Банка почти наполнена земляникой. Серый и Борис сидят в траве, смотрят на банку и едят хлеб, взятый из дома бесконечно далеким сегодняшним утром. Хлеб подсох на жаре, царапает язык и обдирает горло, они давятся, кадыки бегают по худым шеям, но съедают хлеб быстро и слизывают с ладоней колючие мелкие крошки.

– Попить бы, – пожаловался Борис.

Серый нахмурился, повернулся, спросил:

– А ты знаешь, что такое тэка?

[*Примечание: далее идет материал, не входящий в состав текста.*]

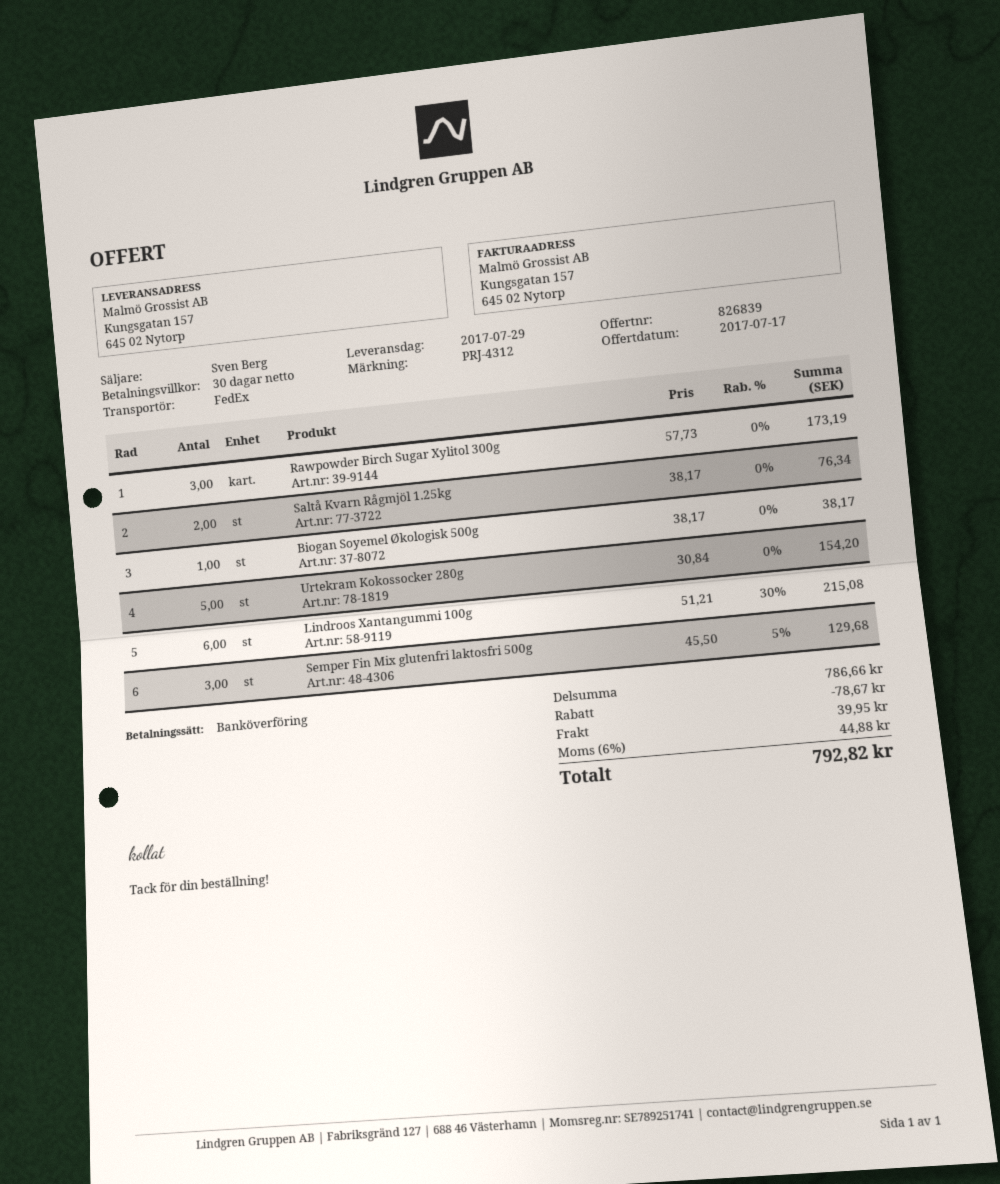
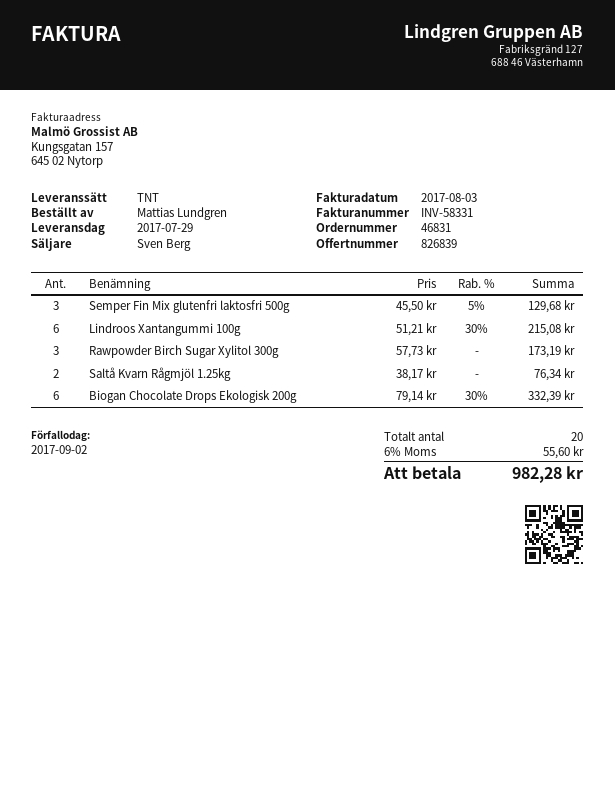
shipping method: FedEx -> TNT
Biogan Soyemel Økologisk 500g: 1 x 38.17 = 38.17 -> none
Urtekram Kokossocker 280g: 5 x 30.84 = 154.20 -> none
Biogan Chocolate Drops Ekologisk 200g: none -> 6 x 79.14 - 30% = 332.39
discount: 78.67 -> none
shipping: 39.95 -> none
tax: 6% = 44.88 -> 6% = 55.60
total: 792.82 -> 982.28

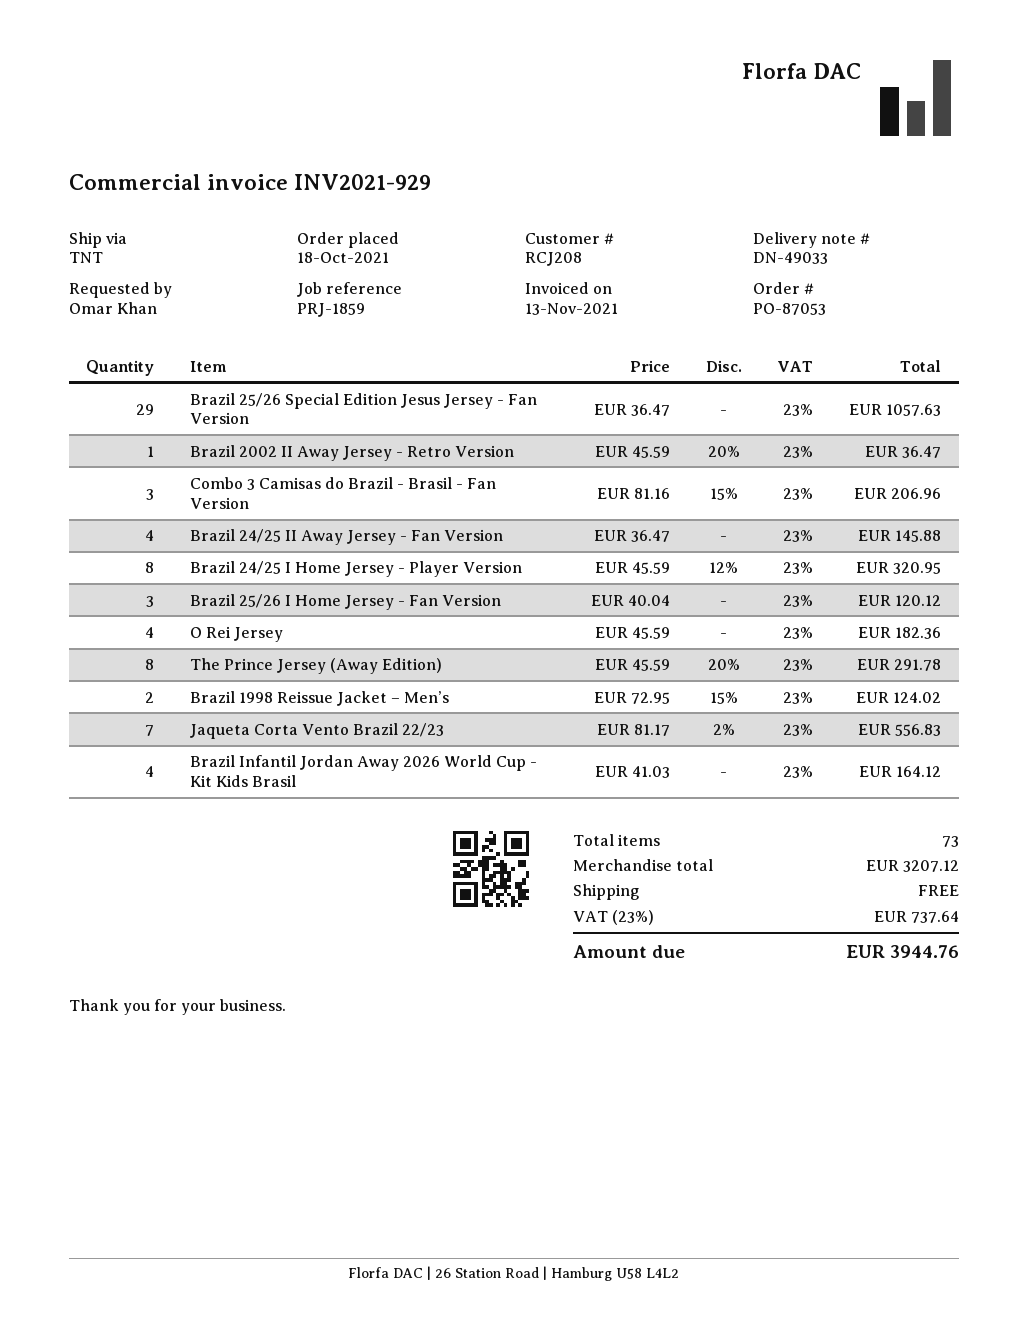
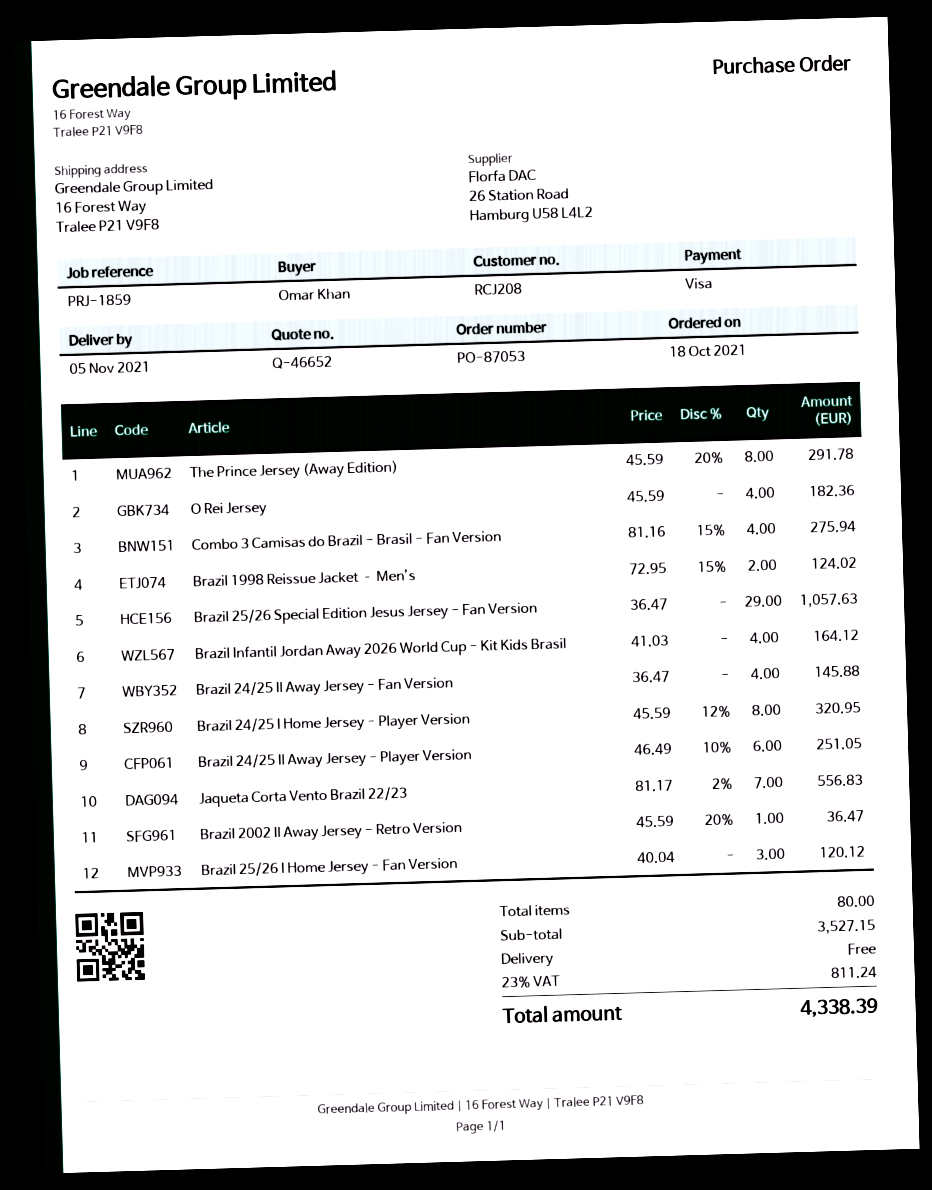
Combo 3 Camisas do Brazil - Brasil - Fan Version: 3 x 81.16 - 15% = 206.96 -> 4 x 81.16 - 15% = 275.94
Brazil 24/25 II Away Jersey - Player Version: none -> 6 x 46.49 - 10% = 251.05
total quantity: 73 -> 80
subtotal: 3207.12 -> 3527.15
tax: 23% = 737.64 -> 23% = 811.24
total: 3944.76 -> 4338.39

Тэ и ка…

– Знаю, – кивнул Борис, – это значит: торпедный катер… Я в книжке про моряков читал…

Серый опрокинулся на спину на теплую землю, в живую щекочущую траву.

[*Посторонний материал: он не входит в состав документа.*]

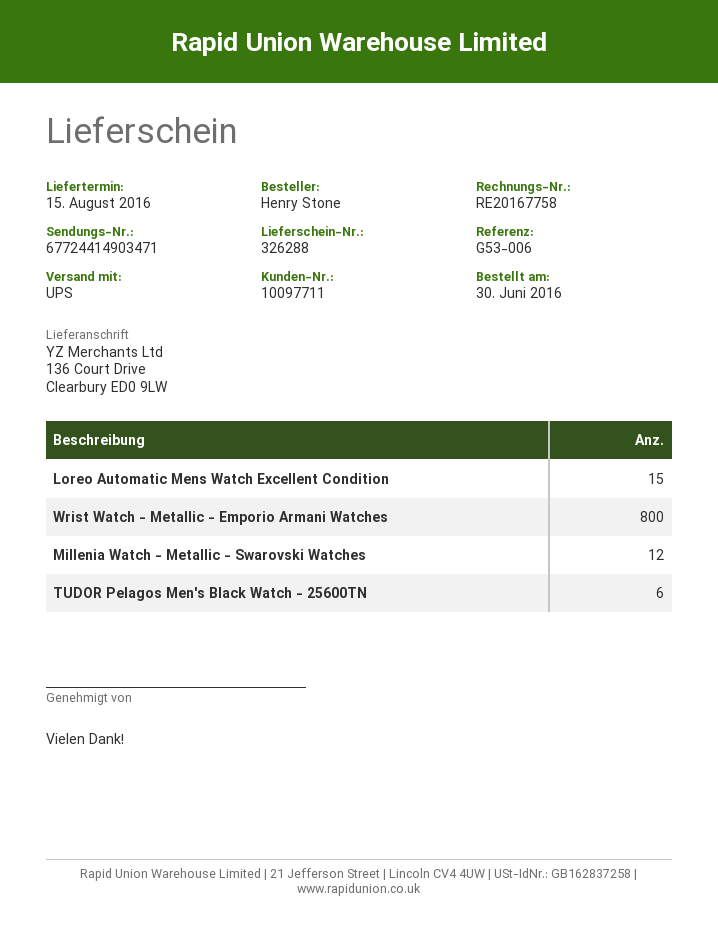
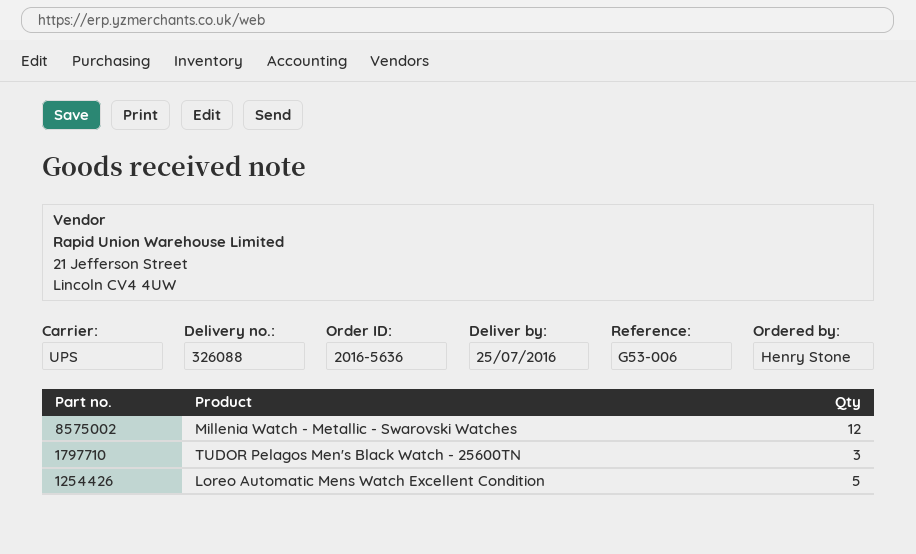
delivery note number: 326288 -> 326088
delivery date: 2016-08-15 -> 2016-07-25
Loreo Automatic Mens Watch Excellent Condition: 15 -> 5
Wrist Watch - Metallic - Emporio Armani Watches: 800 -> none
TUDOR Pelagos Men's Black Watch - 25600TN: 6 -> 3

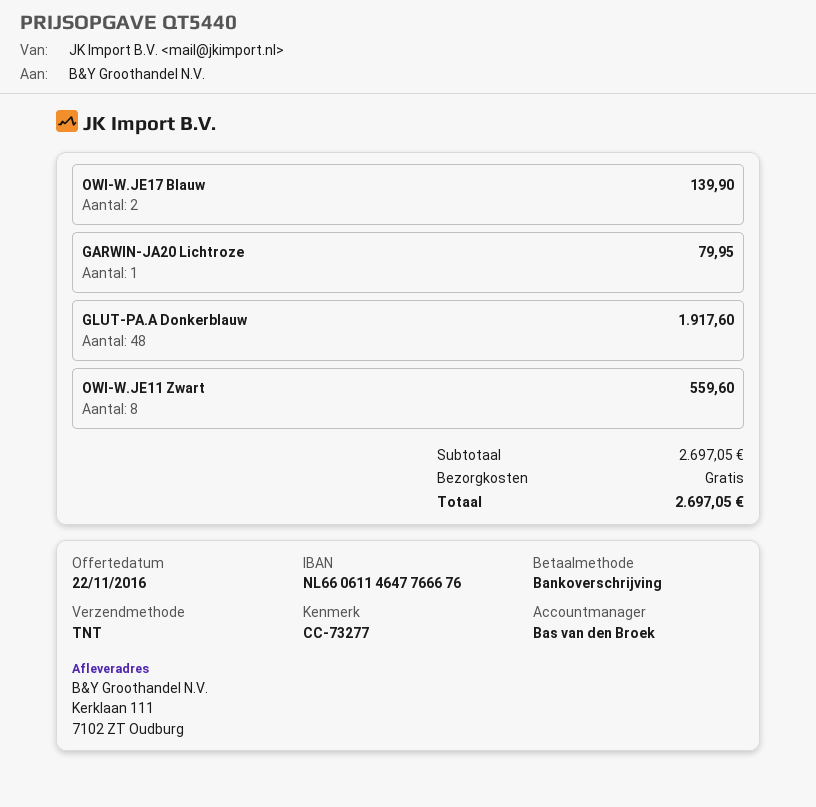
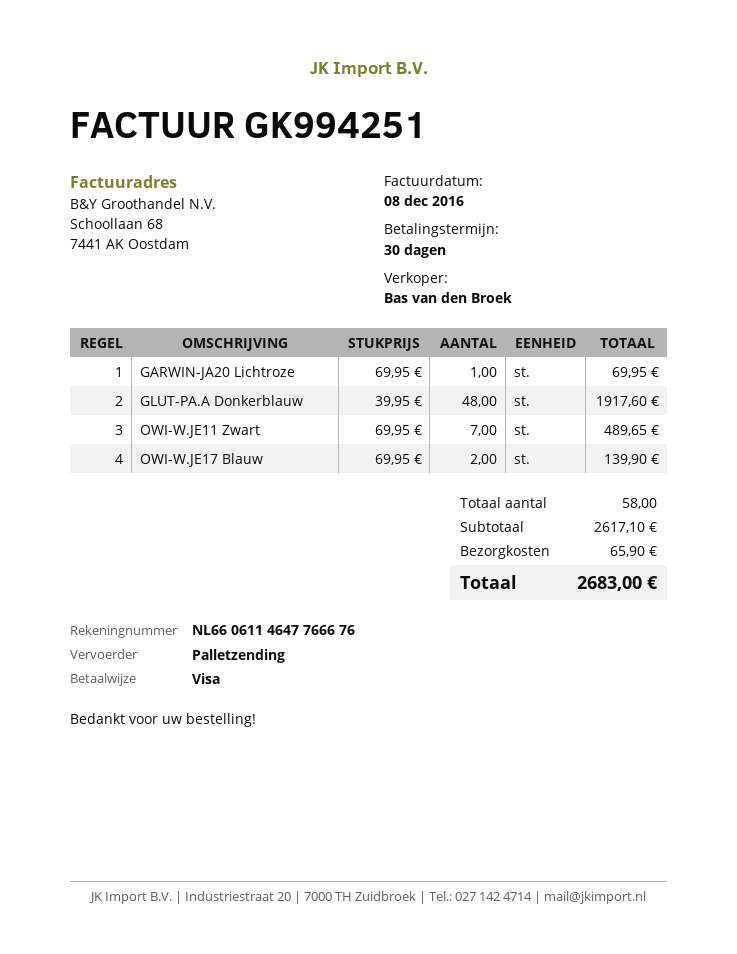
payment method: bank transfer -> Visa
shipping method: TNT -> pallet freight
GARWIN-JA20 Lichtroze: 1 for 79.95 -> 1 for 69.95
OWI-W.JE11 Zwart: 8 for 559.60 -> 7 for 489.65
subtotal: 2697.05 -> 2617.10
shipping: 0.00 -> 65.90
total: 2697.05 -> 2683.00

– Борь, – спросил он снова, – а твоей матери сколько лет, знаешь?

– Знаю, – Борис лег на спину рядом. – Тридцать два…

– Старая… Моя еще старее – ей тридцать три…

– Старая… – согласился Борис и спросил: – А ты завтра со мной пойдешь сюда?

– Пойду… Все двадцать пять дней ходить будем. Только бы земляника не сошла.

– Не сойдет. Серый помолчал.

– Закурить бы… – вздохнул громко. – До темноты бы вернуться… Куры некормленые… Мать убьет.

– Ага…

Вверху вольно, радостно и торжественно плыли на своем небесном параде облака. Где-то за облаками гудел самолетик – маленький черный крестик, как букашка, он полз по небесной тверди.

– Самолет, – сказал тихо Борис.

– Чего? – не расслышал Серый.

– Самолет, – повторил Борис громче.

– Ага…

Самолет остановился прямо над ними, застыл, и от него отделилась маленькая черная точка. Точка стала расти, приближаясь, заблестела и завыла. Свист и вой заполнили поле, темнеющие вдали елки и весь белый свет; и все зашаталось здесь, зашумело, прижалось к земле, не желая этой встречи. Но она уже настигла землю, и земля в смертельном страхе вздрогнула и вздыбилась, защищая себя. А она все рвала черную плоть, разбрасывая живые теплые куски, силясь добраться до самого земного сердца…


Тихо… Серый и Борис лежат на самом краю огромной и страшной воронки. Края ее уже заживают, округляясь на разрыве, сглаживаясь, зализанные дождями и ветром, затягиваемые милосердной, терпеливой травой, но глубина, нутро земли чернеет мертвой плотью.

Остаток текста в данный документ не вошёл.